**TASK DETAILS**. Exactly reproduce the lines from the one holding "- 4.) npm run-script" through the final line of the listing below, with both ends included and nothing else.

**DATA SECTION**.
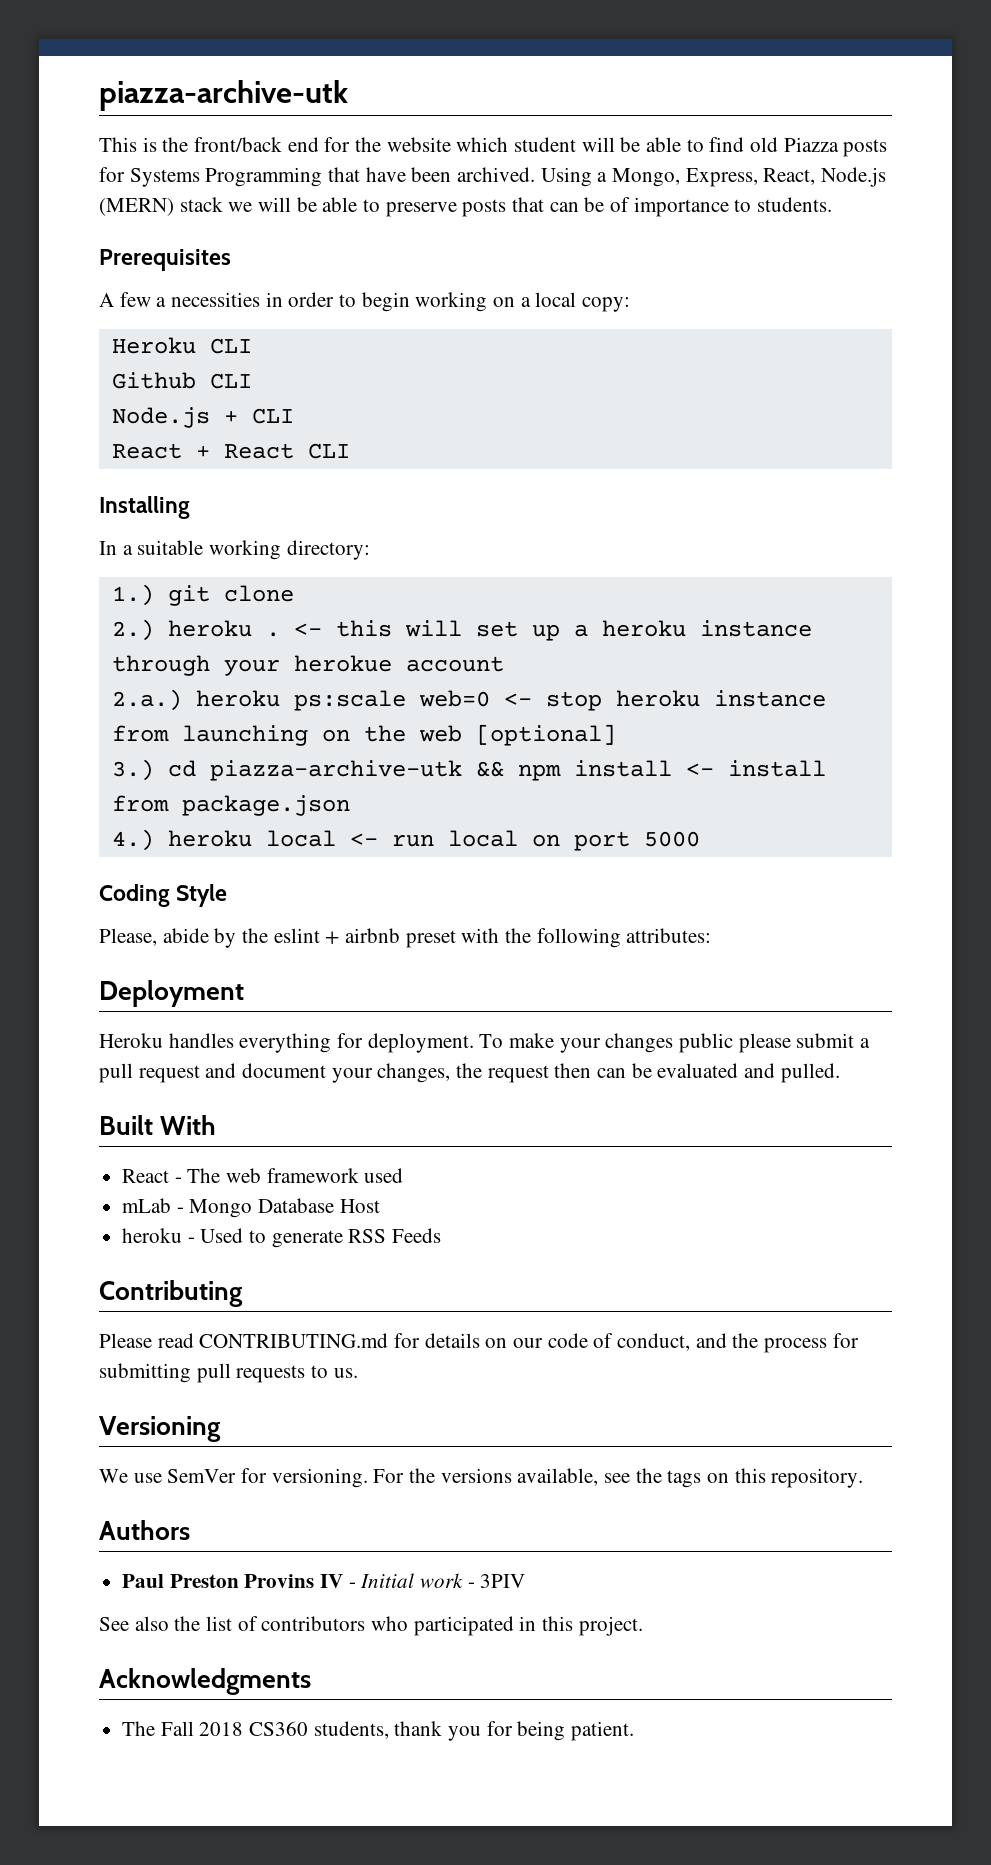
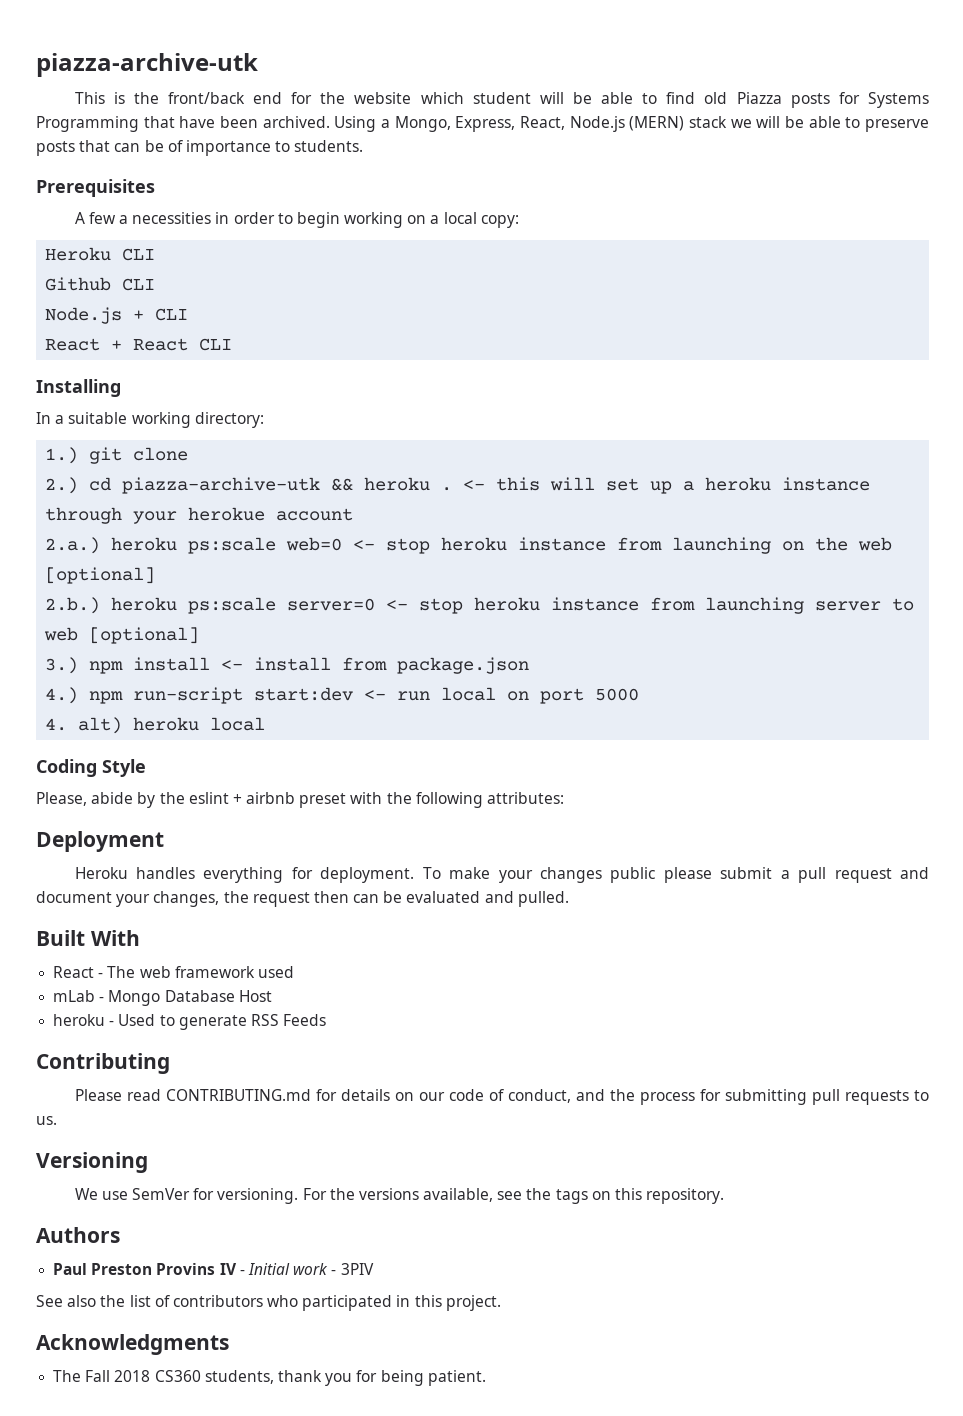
- 2.) heroku .
+ 2.) cd piazza-archive-utk && heroku .
- 3.) cd piazza-archive-utk && npm install <- install from package.json
+ 2.b.) heroku ps:scale server=0 <- stop heroku instance from launching server to web [optional]
+ 3.) npm install <- install from package.json
- 4.) heroku local <- run local on port 5000
+ 4.) npm run-script start:dev <- run local on port 5000
+ 4. alt) heroku local

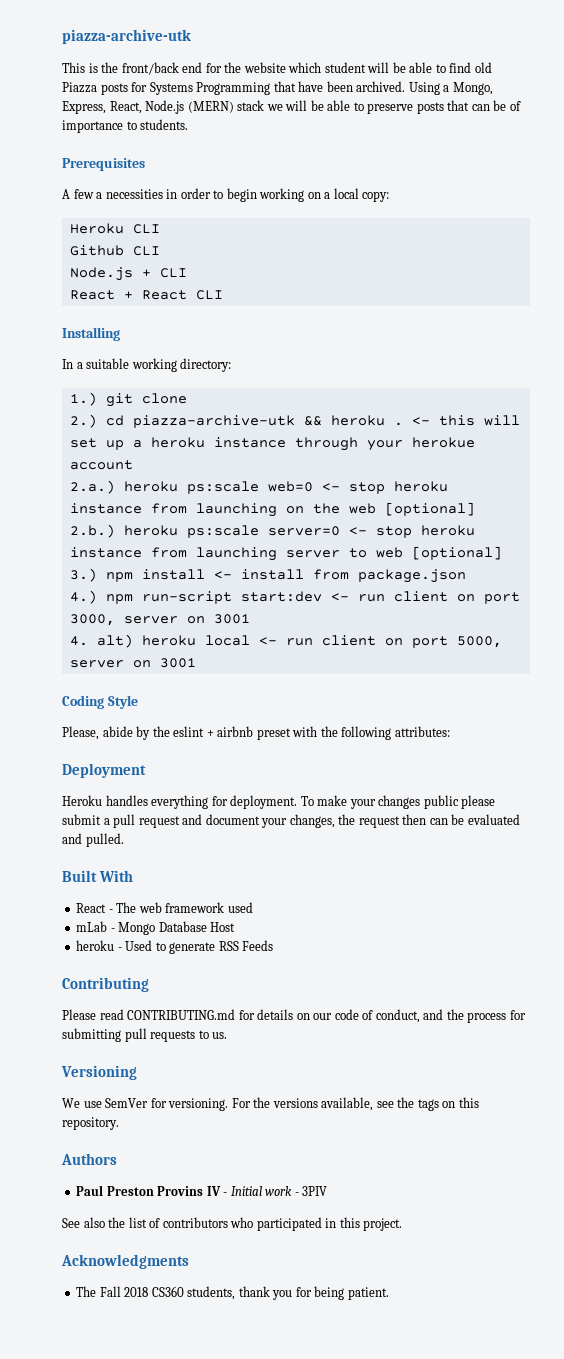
- 4.) npm run-script start:dev <- run local on port 5000
+ 4.) npm run-script start:dev <- run client on port 3000, server on 3001
- 4. alt) heroku local
+ 4. alt) heroku local <- run client on port 5000, server on 3001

**SOLUTION TO THE PROBLEM**.
- 4.) npm run-script start:dev <- run local on port 5000
+ 4.) npm run-script start:dev <- run client on port 3000, server on 3001
- 4. alt) heroku local
+ 4. alt) heroku local <- run client on port 5000, server on 3001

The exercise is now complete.